Item 3.02 Unregistered
Sales of Equity Securities.
The
information contained above in Item 1.01 relating to the Private Placement, other than information relating solely to the Registered Offering
and the Shares, is hereby incorporated by reference into this Item 3.02. Based in part upon the representations of the Investors in the
Purchase Agreement, the offering and sale of the Warrants is exempt from registration under Section 4(a)(2) of the Securities Act,
Rule 506 of Regulation D promulgated under the Securities Act, and corresponding provisions of state securities or “blue sky”

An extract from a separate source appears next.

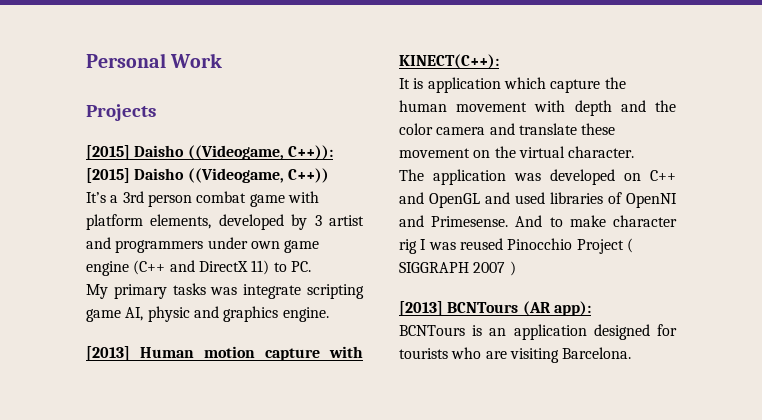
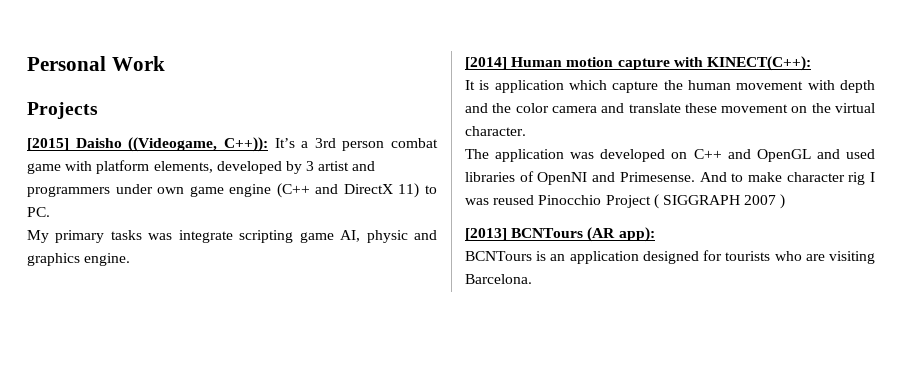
[86,168,329,183] [2015] Daisho ((Videogame, C++)) // -> (268, 144) none
[86,346,130,361] [2013] -> [465,57,507,70] [2014]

laws. The sale of the Warrants by the Company in the Private Placement and the Placement Agent Warrants has not been registered under
the Securities Act or any state securities laws and the Securities may not be offered or sold in the United States absent registration
with the SEC or an applicable exemption from the registration requirements. The sale of such securities did not involve a public offering
and was made without general solicitation or general advertising. In the Purchase Agreement, each Investor represented, among other things,
that it is and, on each date on which it exercises any Warrants, will be either (i) an accredited investor, as such term is defined
in Rule 501(a)(1), (a)(2), (a)(3), (a)(7), (a)(8), (a)(9), (a)(12), or (a)(13) under the Securities Act or (ii) a “qualified
institutional buyer” as defined in Rule 144A(a) under the Securities Act, and it is acquiring the Warrants for investment purposes
only and not with a view to any resale, distribution or other disposition of the Warrants in violation of the United States federal securities
laws.
This
Current Report on Form 8-K shall not constitute an offer to sell or a solicitation of an offer to buy, nor shall there be any sale, of
the securities referred to herein in any state or jurisdiction in which such an offer, solicitation or sale would be unlawful prior to
registration or qualification under the securities laws of any such state or other jurisdiction.
Item 8.01 Other Events.
Pricing Press Release
On
July 21, 2025, the Company issued a press release announcing the pricing of the Registered Offering and Private Placement. A copy of the
press release is attached as Exhibit 99.1 to this Current Report on Form 8-K and is hereby incorporated by reference herein.
Suspension of ATM
Program
Effective
as of July 16, 2025, the Company suspended sales under its “at the market” equity offering program under that certain At The
Market Offering Agreement, dated as of April 2, 2025, by and between the Company and the Placement Agent (the “ATM Program”).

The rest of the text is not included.